Review: Dean Snyder

Timothy Cahill, sculpture, June 1, 2009

Dean Snyder's brightly colored works are a stark departure from his earlier constructions of leather, tree branches, and annotative drawings. In Almost Blue, he abandoned organic materials for polymers, synthetic resins, and high-gloss hot-rod paint. This "garage technology," as Snyder terms it, imposed labor-intensive processes on the formation of his playful new sculptures, including shaping Styrofoam, laminating fiberglass, and applying epoxy gel and automotive paint laced with flaked metal glitter. For each piece, the application of paint alone-multiple layers of primer, base coat, top coat, and clear coat, each cured and meticulously sanded-occupied some three days' work. The result: "kandy-kolored" skins of yellows, reds, and greens on biomorphic forms that combine animal, vegetable, and mineral.

 

 

In one, a dead tree, limb sprouts from an enormous polyp. Another resembles a chunk of space rock dripping intergalactic gore. Though functioning as discrete pieces, the nine works were displayed as an ensemble, like some trippy bestiary or garden of other-earthly delights, punctuated with dollops of eros. A funhouse note was added by a giant, stainless-steel cobweb hung in a corner of the entrance, fair warning to all who entered. Inside, with walls painted cave- brown, the sculptures were presented in tight pools of light, like celebrities in a supernatural cabinet of wonder.

 

 

The pantomime strangeness of the objects gains deeper meaning through Snyder's titles, which fuse whimsy with classical mythopoetics. The eight-foot Nepenthe, a variegated yellow-red tuber with a black snaky stem that terminates in a gaping, acid-green pitcher plant flower, is named for the genus of carnivorous plant and for a Homeric drug that makes the user forget sorrow. Amnesia is a puddle of orange ooze sprouting a crop of glassy-eyed, Lucy-in-the-Sky poppies.
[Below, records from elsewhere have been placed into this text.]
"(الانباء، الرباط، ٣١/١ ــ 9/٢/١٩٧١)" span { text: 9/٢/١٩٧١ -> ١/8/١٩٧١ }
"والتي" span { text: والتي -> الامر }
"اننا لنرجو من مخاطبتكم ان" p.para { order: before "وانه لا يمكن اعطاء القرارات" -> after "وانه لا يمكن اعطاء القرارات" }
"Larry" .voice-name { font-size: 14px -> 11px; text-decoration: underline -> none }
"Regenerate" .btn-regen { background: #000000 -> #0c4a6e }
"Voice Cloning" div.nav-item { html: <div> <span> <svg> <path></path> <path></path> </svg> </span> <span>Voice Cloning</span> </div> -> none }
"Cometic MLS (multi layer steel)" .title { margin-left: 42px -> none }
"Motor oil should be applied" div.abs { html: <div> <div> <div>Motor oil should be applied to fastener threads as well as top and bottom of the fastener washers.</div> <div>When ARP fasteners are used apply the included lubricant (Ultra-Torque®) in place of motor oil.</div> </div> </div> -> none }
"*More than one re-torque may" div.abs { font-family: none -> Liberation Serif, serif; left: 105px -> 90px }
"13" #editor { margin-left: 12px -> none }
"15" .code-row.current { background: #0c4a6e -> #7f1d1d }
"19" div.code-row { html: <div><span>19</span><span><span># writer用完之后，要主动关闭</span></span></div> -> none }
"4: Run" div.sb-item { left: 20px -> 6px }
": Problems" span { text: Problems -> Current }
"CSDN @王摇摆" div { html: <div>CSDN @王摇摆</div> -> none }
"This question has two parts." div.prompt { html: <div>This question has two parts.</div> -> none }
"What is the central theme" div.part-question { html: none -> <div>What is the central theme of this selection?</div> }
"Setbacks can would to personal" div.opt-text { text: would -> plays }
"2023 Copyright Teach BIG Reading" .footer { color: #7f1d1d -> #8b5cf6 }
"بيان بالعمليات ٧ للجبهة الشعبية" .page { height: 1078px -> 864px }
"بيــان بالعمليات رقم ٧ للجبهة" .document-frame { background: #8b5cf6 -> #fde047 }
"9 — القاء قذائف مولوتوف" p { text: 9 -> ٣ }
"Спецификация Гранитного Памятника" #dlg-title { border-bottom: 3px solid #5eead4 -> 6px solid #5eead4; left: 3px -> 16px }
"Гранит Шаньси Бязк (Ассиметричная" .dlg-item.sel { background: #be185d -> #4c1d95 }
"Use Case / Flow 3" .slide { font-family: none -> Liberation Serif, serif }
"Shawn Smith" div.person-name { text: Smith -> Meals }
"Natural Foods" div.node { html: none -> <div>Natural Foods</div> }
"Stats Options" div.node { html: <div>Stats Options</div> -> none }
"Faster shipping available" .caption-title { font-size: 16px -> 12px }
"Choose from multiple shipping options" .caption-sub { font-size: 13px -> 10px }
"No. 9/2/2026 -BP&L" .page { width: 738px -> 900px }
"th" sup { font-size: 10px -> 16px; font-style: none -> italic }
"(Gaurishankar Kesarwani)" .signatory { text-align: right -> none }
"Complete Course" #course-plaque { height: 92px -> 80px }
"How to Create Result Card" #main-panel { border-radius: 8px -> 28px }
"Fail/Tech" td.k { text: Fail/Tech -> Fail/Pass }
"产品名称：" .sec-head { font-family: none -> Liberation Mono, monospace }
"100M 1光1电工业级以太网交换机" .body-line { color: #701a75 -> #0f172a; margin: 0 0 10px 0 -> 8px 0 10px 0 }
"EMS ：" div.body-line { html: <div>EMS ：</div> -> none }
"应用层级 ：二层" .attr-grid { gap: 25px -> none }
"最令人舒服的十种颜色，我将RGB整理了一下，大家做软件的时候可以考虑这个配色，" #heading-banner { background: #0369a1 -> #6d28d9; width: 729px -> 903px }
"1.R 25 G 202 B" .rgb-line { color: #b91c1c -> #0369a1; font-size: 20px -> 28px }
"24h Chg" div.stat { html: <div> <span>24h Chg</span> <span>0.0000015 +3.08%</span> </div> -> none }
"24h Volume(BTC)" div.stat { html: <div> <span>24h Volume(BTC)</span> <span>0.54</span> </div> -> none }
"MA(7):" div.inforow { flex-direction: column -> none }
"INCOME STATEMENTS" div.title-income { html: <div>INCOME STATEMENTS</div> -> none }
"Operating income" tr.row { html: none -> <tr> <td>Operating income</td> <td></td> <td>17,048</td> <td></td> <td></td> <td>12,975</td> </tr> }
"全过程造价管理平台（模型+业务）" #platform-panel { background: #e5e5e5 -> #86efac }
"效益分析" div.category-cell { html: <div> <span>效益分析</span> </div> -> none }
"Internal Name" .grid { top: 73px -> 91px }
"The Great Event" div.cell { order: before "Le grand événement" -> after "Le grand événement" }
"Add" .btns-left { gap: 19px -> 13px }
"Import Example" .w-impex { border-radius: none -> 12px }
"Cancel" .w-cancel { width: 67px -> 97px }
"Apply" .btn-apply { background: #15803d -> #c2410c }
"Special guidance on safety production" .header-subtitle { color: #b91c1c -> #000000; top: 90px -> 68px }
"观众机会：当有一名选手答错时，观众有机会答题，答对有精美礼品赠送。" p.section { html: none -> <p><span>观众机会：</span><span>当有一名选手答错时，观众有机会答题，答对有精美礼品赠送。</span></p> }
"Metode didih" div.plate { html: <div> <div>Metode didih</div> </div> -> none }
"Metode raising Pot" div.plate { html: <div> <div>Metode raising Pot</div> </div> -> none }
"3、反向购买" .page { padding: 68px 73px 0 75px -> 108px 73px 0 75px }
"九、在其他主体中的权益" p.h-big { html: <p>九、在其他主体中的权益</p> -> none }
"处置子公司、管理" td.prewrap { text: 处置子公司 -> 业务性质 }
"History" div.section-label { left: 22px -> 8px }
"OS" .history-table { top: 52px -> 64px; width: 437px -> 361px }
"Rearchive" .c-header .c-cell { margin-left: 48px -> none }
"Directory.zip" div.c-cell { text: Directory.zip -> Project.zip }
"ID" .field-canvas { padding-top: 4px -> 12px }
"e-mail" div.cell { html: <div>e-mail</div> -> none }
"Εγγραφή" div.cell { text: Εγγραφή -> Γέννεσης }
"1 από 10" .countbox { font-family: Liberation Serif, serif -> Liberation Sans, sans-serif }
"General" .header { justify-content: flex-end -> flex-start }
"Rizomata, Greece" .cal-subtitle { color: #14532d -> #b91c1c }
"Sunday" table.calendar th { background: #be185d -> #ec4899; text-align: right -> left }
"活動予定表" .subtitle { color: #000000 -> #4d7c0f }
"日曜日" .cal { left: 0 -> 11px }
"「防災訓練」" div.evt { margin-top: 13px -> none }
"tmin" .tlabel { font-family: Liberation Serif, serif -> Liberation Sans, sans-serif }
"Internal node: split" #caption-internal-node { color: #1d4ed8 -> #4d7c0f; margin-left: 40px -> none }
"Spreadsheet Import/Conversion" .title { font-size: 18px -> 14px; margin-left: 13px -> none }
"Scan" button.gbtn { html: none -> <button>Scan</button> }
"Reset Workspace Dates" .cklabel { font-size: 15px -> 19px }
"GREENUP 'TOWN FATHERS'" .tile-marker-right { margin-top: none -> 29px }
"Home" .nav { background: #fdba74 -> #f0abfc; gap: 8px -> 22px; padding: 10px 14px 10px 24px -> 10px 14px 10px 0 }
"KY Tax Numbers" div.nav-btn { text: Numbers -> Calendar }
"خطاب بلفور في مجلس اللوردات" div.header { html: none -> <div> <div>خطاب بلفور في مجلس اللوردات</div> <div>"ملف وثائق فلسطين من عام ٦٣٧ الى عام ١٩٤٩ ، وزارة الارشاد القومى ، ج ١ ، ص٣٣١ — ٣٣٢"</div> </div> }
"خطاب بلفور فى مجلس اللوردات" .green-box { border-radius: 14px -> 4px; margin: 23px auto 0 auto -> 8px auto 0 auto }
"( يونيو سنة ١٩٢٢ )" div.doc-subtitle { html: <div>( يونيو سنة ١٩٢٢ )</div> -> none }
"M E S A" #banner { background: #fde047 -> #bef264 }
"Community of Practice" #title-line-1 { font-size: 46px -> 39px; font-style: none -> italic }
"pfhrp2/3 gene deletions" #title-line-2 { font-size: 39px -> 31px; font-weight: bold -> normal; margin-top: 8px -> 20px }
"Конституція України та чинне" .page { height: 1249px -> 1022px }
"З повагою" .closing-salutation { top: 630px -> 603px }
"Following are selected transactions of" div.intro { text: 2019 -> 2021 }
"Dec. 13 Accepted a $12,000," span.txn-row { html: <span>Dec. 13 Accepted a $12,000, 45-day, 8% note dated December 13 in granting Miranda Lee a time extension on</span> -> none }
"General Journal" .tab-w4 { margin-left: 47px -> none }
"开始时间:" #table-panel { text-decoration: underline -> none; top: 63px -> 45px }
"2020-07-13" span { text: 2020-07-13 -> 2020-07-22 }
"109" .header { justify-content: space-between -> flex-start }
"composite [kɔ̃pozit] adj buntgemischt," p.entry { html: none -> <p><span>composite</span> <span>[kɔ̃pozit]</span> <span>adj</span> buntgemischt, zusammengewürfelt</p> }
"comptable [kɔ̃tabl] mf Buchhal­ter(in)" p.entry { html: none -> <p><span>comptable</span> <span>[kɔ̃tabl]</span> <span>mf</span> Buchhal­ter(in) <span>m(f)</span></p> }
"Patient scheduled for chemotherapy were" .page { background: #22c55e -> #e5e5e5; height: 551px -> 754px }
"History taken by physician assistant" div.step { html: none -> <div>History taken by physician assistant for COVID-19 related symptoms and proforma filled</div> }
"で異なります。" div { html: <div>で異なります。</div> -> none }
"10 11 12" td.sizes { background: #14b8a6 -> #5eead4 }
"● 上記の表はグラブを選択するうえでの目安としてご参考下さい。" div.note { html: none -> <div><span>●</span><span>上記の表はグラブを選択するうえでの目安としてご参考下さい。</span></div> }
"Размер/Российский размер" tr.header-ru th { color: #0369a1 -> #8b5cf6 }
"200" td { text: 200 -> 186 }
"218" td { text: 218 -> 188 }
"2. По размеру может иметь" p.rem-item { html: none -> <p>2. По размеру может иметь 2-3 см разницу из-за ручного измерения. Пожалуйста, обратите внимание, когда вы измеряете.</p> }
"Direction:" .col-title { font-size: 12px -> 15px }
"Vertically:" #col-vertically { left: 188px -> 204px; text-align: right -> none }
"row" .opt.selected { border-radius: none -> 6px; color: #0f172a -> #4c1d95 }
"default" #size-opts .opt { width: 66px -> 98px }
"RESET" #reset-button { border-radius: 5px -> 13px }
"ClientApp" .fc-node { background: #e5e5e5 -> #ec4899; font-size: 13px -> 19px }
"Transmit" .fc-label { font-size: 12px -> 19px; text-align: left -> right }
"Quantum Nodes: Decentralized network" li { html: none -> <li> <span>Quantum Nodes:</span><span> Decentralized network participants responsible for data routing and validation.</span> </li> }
And Snyder reinterprets Khronas, the Greek creator of the universe, as a glittering nugget with a crust that shifts color from orange to yellow, broken at one end to reveal a glistening, meat-red core.

 

Almost Blue presents another oozy pool, this time recalling the gassy surface of a geothermal spring. Bubbles frozen in mid-burst and the symmetrical bloom of droplets exploding on impact echo stopaction photography, recalling Snyder's artistic origins as a photographer; similarly, the work's resemblance to the messy flop of a cow pie evokes his childhood on a Pennsylvania farm and adds to the work's biographical allusions. A sense of memoir pervaded the installation, from the humid immediacy of rural life to the carnival dream of the; jersey Shore, where Snyder summered as a boy. In this regard, his new sculptures are no departure, but a continuation of his previous work: meditations on influences that go back to his source, and on the rewards of not fully growing up.